- [INSTRUCTIONS TO FOLLOW] Take the line that contains "- Recommendation: Podman" and all lines after it, up to and including the last line of the data, and write them out exactly; nothing else belongs in the answer.

- [Records from a dataset]
**********

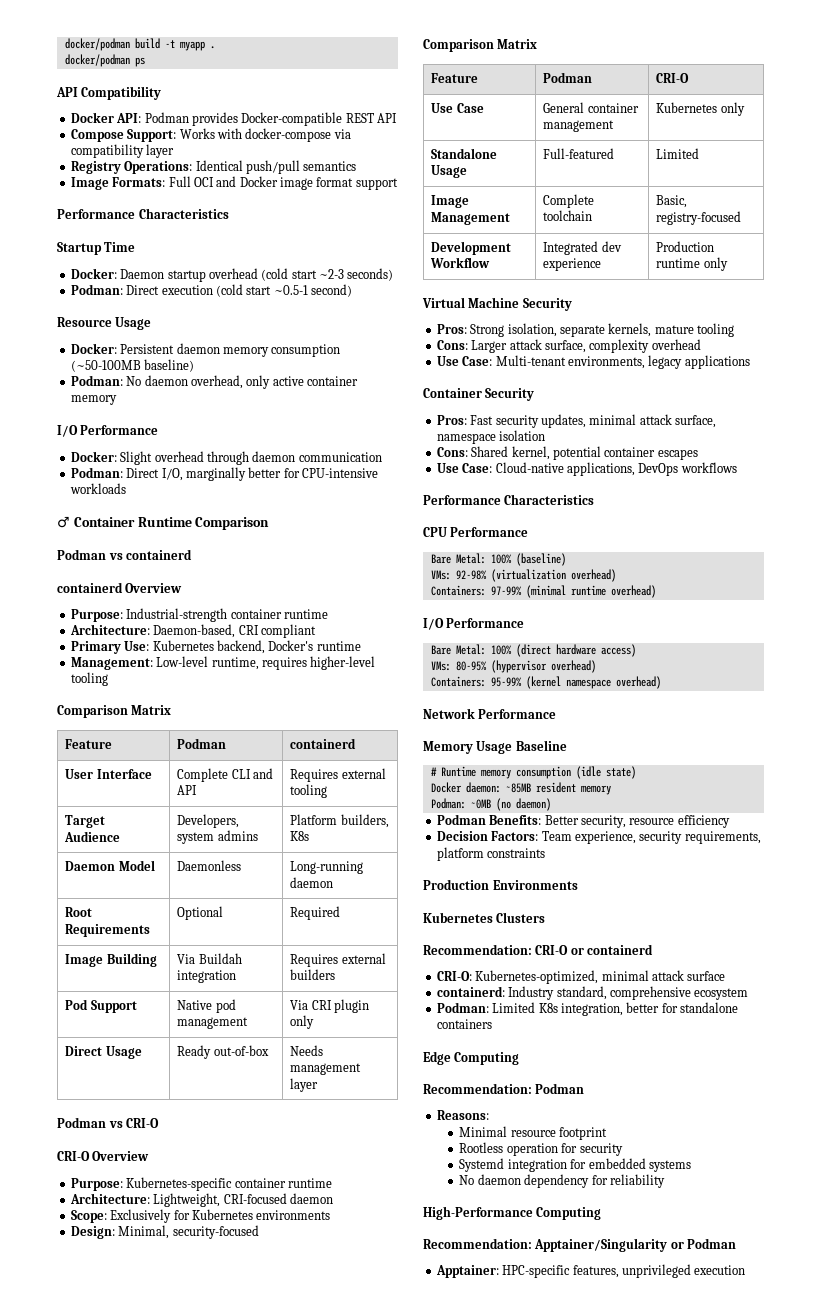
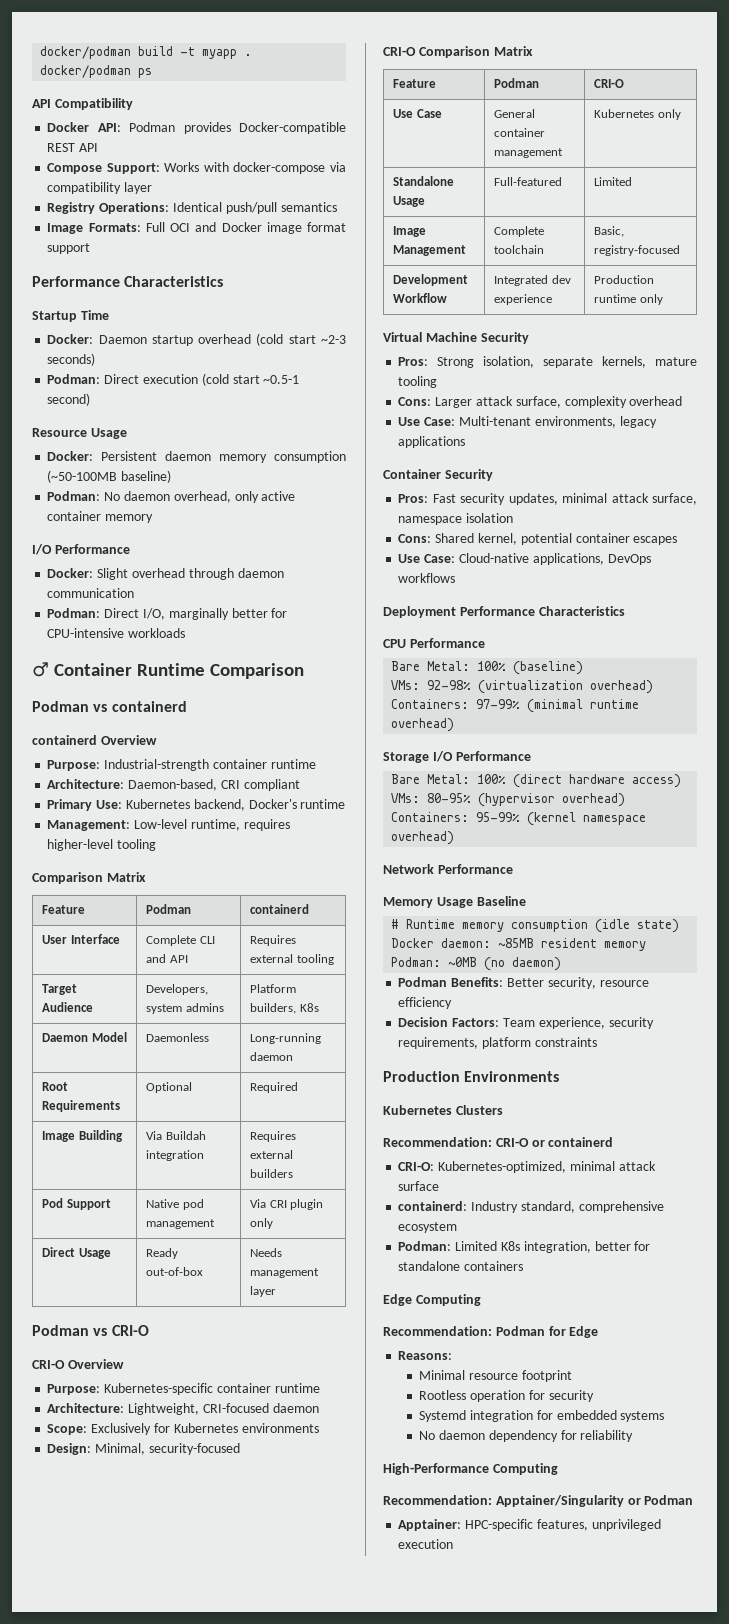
  Design: Minimal, security-focused
- Comparison Matrix
+ CRI-O Comparison Matrix
  Use Case: Cloud-native applications, DevOps workflows
- Performance Characteristics
+ Deployment Performance Characteristics
  Containers: 97-99% (minimal runtime overhead)
- I/O Performance
+ Storage I/O Performance
- Recommendation: Podman
+ Recommendation: Podman for Edge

**********

- [EXERCISE OUTPUT]
- Recommendation: Podman
+ Recommendation: Podman for Edge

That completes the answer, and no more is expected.